=== What the task asks ===
In the entries below, which lines run from the one containing "[72,774,156,788] Entre no" to the one containing "[410,369,429,379] list, ->"? Copy exactly those lines, ends included, and no others.

Edit difference data:
——

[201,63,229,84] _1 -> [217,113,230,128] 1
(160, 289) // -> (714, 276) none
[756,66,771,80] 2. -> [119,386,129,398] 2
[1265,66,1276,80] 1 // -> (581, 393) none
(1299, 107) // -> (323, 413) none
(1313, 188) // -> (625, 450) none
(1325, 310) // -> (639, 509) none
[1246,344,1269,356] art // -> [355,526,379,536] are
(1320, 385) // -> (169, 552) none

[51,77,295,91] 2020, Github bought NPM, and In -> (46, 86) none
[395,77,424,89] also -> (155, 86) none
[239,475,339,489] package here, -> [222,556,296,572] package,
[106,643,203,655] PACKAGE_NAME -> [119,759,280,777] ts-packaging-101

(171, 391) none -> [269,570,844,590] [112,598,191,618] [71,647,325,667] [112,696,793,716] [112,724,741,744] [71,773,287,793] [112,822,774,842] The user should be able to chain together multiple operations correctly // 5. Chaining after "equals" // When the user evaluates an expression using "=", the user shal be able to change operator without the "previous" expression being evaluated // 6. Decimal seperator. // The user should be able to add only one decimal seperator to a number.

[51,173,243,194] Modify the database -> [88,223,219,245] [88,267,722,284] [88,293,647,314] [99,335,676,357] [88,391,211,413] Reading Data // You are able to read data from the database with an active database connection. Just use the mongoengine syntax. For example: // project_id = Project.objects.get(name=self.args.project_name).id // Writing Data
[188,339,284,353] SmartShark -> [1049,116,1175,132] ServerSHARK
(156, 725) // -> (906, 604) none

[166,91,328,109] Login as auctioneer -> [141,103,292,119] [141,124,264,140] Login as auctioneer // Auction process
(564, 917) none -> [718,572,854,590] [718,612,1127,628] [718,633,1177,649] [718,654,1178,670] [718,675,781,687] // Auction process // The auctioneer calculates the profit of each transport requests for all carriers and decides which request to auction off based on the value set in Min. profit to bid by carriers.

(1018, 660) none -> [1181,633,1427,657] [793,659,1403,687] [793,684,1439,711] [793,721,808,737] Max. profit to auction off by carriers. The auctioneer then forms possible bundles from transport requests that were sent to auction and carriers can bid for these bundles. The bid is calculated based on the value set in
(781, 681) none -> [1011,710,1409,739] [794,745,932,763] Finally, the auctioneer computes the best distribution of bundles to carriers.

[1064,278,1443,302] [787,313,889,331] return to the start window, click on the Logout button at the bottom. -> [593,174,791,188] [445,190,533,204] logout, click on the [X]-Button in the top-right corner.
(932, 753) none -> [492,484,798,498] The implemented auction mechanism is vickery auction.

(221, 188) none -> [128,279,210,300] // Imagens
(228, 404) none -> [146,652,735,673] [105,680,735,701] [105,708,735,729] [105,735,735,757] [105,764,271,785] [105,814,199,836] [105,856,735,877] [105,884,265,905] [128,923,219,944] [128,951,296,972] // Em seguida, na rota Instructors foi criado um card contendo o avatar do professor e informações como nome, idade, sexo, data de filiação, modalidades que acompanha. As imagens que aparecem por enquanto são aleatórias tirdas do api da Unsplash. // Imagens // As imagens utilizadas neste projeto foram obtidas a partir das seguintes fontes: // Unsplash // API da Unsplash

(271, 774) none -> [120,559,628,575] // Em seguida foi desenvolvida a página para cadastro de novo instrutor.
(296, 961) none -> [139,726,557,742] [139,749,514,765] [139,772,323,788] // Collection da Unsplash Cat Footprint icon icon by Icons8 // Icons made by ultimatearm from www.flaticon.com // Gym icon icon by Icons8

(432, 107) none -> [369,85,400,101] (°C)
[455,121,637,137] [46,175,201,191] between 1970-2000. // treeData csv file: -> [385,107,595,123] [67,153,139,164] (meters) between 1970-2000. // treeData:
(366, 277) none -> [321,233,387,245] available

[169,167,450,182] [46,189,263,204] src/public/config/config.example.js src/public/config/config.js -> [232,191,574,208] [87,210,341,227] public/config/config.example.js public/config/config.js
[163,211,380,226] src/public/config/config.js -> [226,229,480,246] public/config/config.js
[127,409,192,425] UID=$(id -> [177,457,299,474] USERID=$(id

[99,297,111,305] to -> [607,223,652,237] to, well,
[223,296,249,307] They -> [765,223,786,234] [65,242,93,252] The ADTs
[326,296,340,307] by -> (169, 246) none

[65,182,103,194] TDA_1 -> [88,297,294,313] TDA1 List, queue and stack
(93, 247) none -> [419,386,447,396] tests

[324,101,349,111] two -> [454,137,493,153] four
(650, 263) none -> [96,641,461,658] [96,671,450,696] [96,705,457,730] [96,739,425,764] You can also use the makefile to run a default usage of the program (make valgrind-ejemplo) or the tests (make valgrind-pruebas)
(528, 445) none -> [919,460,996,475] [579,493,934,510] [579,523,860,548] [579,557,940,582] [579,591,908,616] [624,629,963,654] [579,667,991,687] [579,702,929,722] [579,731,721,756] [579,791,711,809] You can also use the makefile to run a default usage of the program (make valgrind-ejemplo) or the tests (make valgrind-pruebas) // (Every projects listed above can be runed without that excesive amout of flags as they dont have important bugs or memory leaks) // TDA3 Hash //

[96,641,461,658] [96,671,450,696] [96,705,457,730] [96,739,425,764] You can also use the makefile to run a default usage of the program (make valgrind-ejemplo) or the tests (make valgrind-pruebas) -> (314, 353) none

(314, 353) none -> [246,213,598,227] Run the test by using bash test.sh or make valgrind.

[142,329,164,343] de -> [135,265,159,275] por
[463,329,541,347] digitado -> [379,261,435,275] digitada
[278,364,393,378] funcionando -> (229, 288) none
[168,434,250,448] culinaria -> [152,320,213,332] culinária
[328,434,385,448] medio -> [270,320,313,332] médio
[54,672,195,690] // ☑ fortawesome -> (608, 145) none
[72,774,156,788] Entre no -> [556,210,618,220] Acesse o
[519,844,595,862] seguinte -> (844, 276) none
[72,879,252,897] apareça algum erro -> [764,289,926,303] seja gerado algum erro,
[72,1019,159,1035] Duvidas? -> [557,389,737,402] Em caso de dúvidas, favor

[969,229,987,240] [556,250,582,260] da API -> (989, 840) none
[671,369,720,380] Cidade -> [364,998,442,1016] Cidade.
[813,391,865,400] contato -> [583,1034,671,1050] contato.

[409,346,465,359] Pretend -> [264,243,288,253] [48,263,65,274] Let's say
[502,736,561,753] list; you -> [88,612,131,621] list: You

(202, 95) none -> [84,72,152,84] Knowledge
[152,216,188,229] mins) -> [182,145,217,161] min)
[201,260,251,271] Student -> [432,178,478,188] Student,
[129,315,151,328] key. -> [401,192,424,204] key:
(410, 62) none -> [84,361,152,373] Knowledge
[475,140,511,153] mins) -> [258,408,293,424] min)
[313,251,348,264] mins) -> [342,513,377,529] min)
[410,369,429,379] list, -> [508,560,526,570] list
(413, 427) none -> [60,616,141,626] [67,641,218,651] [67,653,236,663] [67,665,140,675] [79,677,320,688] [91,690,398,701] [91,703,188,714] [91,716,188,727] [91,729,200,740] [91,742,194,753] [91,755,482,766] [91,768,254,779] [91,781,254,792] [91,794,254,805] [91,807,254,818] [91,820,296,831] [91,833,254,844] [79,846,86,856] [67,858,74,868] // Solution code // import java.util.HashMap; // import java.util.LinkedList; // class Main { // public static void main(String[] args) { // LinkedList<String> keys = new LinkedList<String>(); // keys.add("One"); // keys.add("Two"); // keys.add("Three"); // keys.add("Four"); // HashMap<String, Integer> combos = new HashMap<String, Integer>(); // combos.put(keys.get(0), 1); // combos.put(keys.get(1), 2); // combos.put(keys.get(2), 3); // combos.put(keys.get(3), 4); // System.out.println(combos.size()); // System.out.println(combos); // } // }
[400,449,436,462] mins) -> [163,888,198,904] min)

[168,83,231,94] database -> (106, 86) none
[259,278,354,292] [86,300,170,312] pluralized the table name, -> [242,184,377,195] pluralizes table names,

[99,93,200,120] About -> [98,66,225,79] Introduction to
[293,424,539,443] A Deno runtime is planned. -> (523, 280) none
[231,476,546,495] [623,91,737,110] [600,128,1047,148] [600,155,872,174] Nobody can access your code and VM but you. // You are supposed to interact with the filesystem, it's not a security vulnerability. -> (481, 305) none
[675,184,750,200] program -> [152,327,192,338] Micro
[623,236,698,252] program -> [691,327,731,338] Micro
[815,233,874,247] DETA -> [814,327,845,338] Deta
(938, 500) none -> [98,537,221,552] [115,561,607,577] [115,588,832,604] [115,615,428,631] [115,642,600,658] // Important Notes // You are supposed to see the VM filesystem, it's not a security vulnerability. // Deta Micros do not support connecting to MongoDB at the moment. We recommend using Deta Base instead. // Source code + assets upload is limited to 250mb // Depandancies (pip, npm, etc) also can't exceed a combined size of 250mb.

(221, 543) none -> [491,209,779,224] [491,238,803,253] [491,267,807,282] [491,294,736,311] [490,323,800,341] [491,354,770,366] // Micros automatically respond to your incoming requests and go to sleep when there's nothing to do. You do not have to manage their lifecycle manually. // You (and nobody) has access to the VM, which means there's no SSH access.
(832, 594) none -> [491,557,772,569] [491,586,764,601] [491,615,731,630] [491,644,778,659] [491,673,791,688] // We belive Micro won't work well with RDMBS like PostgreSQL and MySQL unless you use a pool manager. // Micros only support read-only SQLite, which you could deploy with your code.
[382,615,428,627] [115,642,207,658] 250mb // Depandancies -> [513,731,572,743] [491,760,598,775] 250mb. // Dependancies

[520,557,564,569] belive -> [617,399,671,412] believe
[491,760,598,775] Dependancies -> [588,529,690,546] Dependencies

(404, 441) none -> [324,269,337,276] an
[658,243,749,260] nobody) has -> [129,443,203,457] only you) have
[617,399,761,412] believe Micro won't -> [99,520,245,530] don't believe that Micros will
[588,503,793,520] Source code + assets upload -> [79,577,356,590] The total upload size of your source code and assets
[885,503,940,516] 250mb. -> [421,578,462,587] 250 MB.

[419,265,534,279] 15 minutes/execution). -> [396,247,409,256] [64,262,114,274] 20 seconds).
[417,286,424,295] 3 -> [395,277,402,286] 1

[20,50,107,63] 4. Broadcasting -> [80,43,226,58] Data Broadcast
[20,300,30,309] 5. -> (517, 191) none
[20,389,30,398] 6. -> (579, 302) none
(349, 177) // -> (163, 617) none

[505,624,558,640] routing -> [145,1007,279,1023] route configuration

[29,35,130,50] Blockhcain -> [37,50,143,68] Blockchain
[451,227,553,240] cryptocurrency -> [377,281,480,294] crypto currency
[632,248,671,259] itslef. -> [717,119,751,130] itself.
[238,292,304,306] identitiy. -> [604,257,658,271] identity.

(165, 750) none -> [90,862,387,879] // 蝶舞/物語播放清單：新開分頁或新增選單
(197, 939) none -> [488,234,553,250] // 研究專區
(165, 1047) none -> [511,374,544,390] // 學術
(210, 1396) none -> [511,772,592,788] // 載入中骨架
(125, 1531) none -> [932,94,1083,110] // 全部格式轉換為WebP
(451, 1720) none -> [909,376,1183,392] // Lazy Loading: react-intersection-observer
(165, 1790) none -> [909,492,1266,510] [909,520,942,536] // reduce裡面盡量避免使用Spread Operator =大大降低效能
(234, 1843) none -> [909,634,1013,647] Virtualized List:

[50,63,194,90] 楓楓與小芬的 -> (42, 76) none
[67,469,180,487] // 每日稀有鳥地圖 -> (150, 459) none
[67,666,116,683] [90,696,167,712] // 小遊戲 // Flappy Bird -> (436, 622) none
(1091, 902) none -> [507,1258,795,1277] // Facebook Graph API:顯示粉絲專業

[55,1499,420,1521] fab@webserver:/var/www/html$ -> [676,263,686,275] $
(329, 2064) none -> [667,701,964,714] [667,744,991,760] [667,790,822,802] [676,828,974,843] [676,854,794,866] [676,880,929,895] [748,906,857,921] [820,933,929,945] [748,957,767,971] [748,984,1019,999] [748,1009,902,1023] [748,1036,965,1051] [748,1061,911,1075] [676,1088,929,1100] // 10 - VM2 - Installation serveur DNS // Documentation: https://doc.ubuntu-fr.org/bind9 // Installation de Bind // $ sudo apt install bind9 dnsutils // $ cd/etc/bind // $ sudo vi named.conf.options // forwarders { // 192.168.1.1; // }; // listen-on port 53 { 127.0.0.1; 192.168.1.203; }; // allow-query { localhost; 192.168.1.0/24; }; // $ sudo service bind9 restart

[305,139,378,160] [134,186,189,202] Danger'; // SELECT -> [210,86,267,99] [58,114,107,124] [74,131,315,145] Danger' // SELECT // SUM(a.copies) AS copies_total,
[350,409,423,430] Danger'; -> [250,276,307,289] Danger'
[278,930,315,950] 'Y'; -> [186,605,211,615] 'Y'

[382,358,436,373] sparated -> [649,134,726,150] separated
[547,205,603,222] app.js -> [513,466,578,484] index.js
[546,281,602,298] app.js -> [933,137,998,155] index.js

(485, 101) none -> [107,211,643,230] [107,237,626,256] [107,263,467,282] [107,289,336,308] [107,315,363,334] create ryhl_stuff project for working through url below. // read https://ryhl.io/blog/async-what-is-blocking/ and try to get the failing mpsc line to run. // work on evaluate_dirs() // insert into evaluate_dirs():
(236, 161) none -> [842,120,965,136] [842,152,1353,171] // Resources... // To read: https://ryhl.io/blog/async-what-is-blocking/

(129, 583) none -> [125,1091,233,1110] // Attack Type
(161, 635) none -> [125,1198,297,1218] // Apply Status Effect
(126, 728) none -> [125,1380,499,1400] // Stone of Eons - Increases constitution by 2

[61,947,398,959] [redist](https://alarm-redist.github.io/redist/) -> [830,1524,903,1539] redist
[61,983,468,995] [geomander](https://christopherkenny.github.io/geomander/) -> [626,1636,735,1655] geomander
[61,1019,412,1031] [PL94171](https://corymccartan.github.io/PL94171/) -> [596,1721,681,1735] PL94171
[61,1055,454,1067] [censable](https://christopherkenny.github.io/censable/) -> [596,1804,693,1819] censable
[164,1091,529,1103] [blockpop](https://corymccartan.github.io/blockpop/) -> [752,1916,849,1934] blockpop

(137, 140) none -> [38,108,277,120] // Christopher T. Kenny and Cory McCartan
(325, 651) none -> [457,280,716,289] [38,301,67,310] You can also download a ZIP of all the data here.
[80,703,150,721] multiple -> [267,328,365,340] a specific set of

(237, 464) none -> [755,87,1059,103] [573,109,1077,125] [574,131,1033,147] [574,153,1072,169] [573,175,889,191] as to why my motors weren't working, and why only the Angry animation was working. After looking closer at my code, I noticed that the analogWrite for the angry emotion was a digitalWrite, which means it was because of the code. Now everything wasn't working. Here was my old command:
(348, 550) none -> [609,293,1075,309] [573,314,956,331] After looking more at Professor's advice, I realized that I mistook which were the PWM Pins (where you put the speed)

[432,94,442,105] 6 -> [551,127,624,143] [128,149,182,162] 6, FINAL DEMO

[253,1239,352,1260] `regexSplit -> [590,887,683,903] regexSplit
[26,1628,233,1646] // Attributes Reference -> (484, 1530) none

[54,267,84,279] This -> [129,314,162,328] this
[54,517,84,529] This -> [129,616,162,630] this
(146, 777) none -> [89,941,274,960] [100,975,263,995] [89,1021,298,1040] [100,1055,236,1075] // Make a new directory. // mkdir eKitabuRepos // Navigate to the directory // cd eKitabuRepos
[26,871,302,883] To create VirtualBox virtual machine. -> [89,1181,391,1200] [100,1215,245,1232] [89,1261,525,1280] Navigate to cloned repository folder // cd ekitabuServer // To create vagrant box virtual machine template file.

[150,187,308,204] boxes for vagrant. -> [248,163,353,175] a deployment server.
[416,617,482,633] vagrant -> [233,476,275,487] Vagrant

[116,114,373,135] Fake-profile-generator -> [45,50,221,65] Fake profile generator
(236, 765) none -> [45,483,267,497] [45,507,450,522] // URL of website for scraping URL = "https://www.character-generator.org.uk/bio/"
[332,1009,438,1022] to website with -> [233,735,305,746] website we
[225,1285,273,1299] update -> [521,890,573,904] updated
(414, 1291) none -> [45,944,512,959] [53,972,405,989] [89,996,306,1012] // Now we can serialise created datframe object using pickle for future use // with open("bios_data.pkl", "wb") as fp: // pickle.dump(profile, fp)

——

=== Completed exercise ===
[72,774,156,788] Entre no -> [556,210,618,220] Acesse o
[519,844,595,862] seguinte -> (844, 276) none
[72,879,252,897] apareça algum erro -> [764,289,926,303] seja gerado algum erro,
[72,1019,159,1035] Duvidas? -> [557,389,737,402] Em caso de dúvidas, favor

[969,229,987,240] [556,250,582,260] da API -> (989, 840) none
[671,369,720,380] Cidade -> [364,998,442,1016] Cidade.
[813,391,865,400] contato -> [583,1034,671,1050] contato.

[409,346,465,359] Pretend -> [264,243,288,253] [48,263,65,274] Let's say
[502,736,561,753] list; you -> [88,612,131,621] list: You

(202, 95) none -> [84,72,152,84] Knowledge
[152,216,188,229] mins) -> [182,145,217,161] min)
[201,260,251,271] Student -> [432,178,478,188] Student,
[129,315,151,328] key. -> [401,192,424,204] key:
(410, 62) none -> [84,361,152,373] Knowledge
[475,140,511,153] mins) -> [258,408,293,424] min)
[313,251,348,264] mins) -> [342,513,377,529] min)
[410,369,429,379] list, -> [508,560,526,570] list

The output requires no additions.